File Operations using Akka Actor

What is the advantage using Akka Actor over normal File operation method?. I tried to calculate the time taken to analyze a log file. The operation is to find the IP addresses which have logged on more than 50 times and display them. Normal file operation was faster when compared to Akka Actor model. Why so?

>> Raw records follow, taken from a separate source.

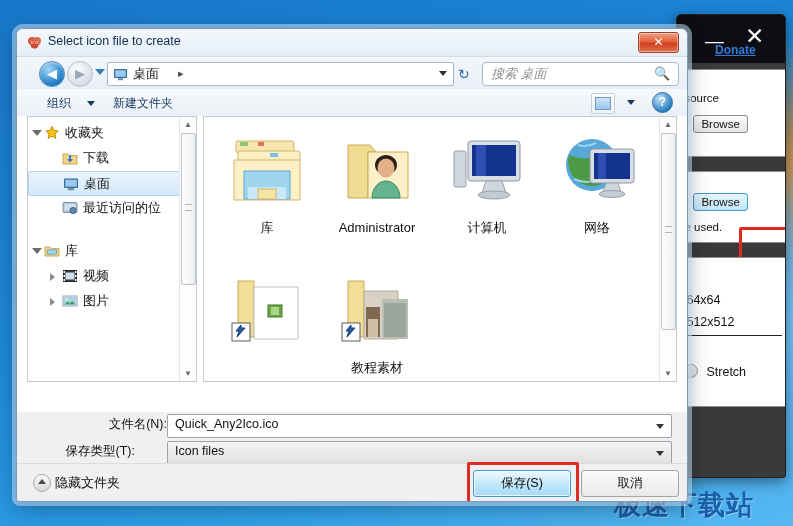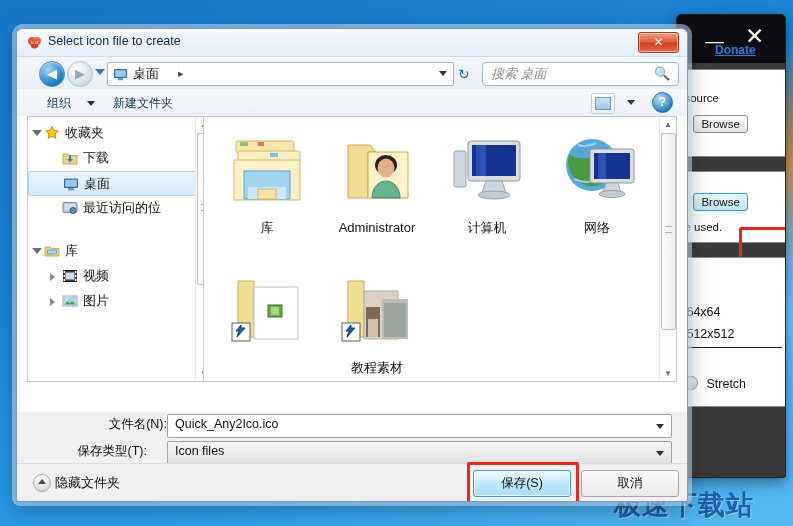--- a/index.html
+++ b/index.html
@@ -105,7 +105,7 @@
   
   .body{position:absolute;left:0;top:87px;right:0;height:296px;background:#fff;}
   .navpane{position:absolute;left:10px;top:0;width:168px;height:264px;
-    background:#fff;border:1px solid #c3c9cf;overflow:hidden;padding-left:16px;}
+    background:#fff;border:1px solid #c3c9cf;overflow:hidden;}
   .tree{position:absolute;left:0;top:0;right:16px;top:4px;}
   .trow{height:25px;position:relative;cursor:pointer;}
   .trow.sel{background:linear-gradient(#eaf4fd,#d3e9fb);border:1px solid #b3d6f0;

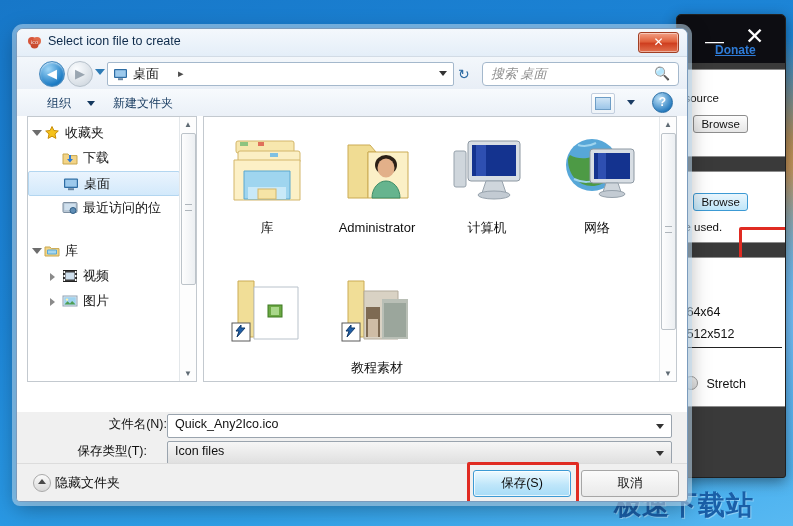--- a/index.html
+++ b/index.html
@@ -189,7 +189,7 @@
   <div class="redbox" style="left:62px;top:212px;width:60px;height:27px;"></div>
 
   <div class="panel" style="height:134px;margin-top:14px;">
-    <div style="margin-top:38px;white-space:nowrap;">
+    <div style="margin-top:26px;white-space:nowrap;">
       <span style="display:inline-block;width:3px;height:13px;border-left:1px solid #8d8d8d;vertical-align:-2px;"></span>
       <span class="ptext" style="display:inline;font-size:12.5px;">64x64</span>
     </div>

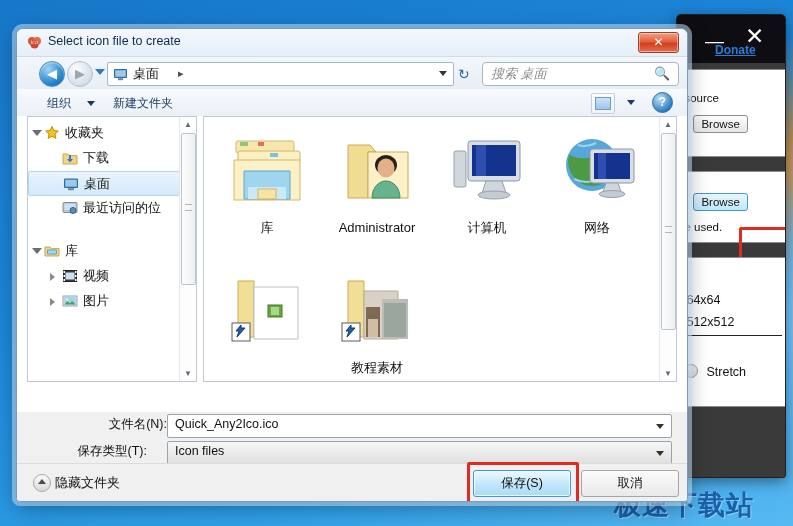--- a/index.html
+++ b/index.html
@@ -434,7 +434,7 @@
       </div>
     </div>
     <div class="frow" style="top:29px;">
-      <span class="flabel" style="right:540px;">保存类型(T):</span>
+      <span class="flabel" style="right:552px;">保存类型(T):</span>
       <div class="fcombo gray" style="left:150px;right:15px;">
         <span class="val">Icon files</span>
         <span class="dd"></span>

Using normal file operation

public static void main(String[] args) {
        // TODO Auto-generated method stub
        //long startTime = System.currentTimeMillis();
        File file = new File("log.txt");
        Map<String, Long> ipMap = new HashMap<>();

        try {

                FileReader fr = new FileReader(file);
                BufferedReader br = new BufferedReader(fr);
                String line = br.readLine();

                while(line!=null) {
                    int idx = line.indexOf('-');
                    String ipAddress = line.substring(0, idx).trim();
                    long count = ipMap.getOrDefault(ipAddress, 0L);
                    ipMap.put(ipAddress, ++count);
                    line = br.readLine();
                }

                 System.out.println("================================");
                 System.out.println("||\tCount\t||\t\tIP");
                 System.out.println("================================");

                 fr.close();
                 br.close();
                 Map<String, Long> result = new HashMap<>();

                    // Sort by value and put it into the "result" map
                    ipMap.entrySet().stream()
                            .sorted(Map.Entry.<String, Long>comparingByValue().reversed())
                            .forEachOrdered(x -> result.put(x.getKey(), x.getValue()));

                    // Print only if count > 50
                    result.entrySet().stream().filter(entry -> entry.getValue() > 50).forEach(entry ->
                        System.out.println("||\t" + entry.getValue() + "   \t||\t" + entry.getKey())
                    );

//                  long endTime = System.currentTimeMillis();
//                  System.out.println("Time: "+(endTime-startTime));

            } catch (FileNotFoundException e) {
                // TODO Auto-generated catch block
                e.printStackTrace();
            } catch (IOException e) {
                // TODO Auto-generated catch block
                e.printStackTrace();
            }

    }

Using Actors:
1. The Main Class
 public static void main(String[] args) {
        long startTime = System.currentTimeMillis();
        // Create actorSystem
        ActorSystem akkaSystem = ActorSystem.create("akkaSystem");

        // Create first actor based on the specified class
        ActorRef coordinator = akkaSystem.actorOf(Props.create(FileAnalysisActor.class));

        // Create a message including the file path
        FileAnalysisMessage msg = new FileAnalysisMessage("log.txt");

        // Send a message to start processing the file. This is a synchronous call using 'ask' with a timeout.
        Timeout timeout = new Timeout(6, TimeUnit.SECONDS);
        Future<Object> future = Patterns.ask(coordinator, msg, timeout);

        // Process the results
        final ExecutionContext ec = akkaSystem.dispatcher();
        future.onSuccess(new OnSuccess<Object>() {
            @Override
            public void onSuccess(Object message) throws Throwable {
                if (message instanceof FileProcessedMessage) {
                    printResults((FileProcessedMessage) message);

                    // Stop the actor system
                    akkaSystem.shutdown();
                }
            }

            private void printResults(FileProcessedMessage message) {
                System.out.println("================================");
                System.out.println("||\tCount\t||\t\tIP");
                System.out.println("================================");

                Map<String, Long> result = new LinkedHashMap<>();

                // Sort by value and put it into the "result" map
                message.getData().entrySet().stream()
                        .sorted(Map.Entry.<String, Long>comparingByValue().reversed())
                        .forEachOrdered(x -> result.put(x.getKey(), x.getValue())); 

                // Print only if count > 50
                result.entrySet().stream().filter(entry -> entry.getValue() > 50).forEach(entry ->
                    System.out.println("||\t" + entry.getValue() + "   \t||\t" + entry.getKey())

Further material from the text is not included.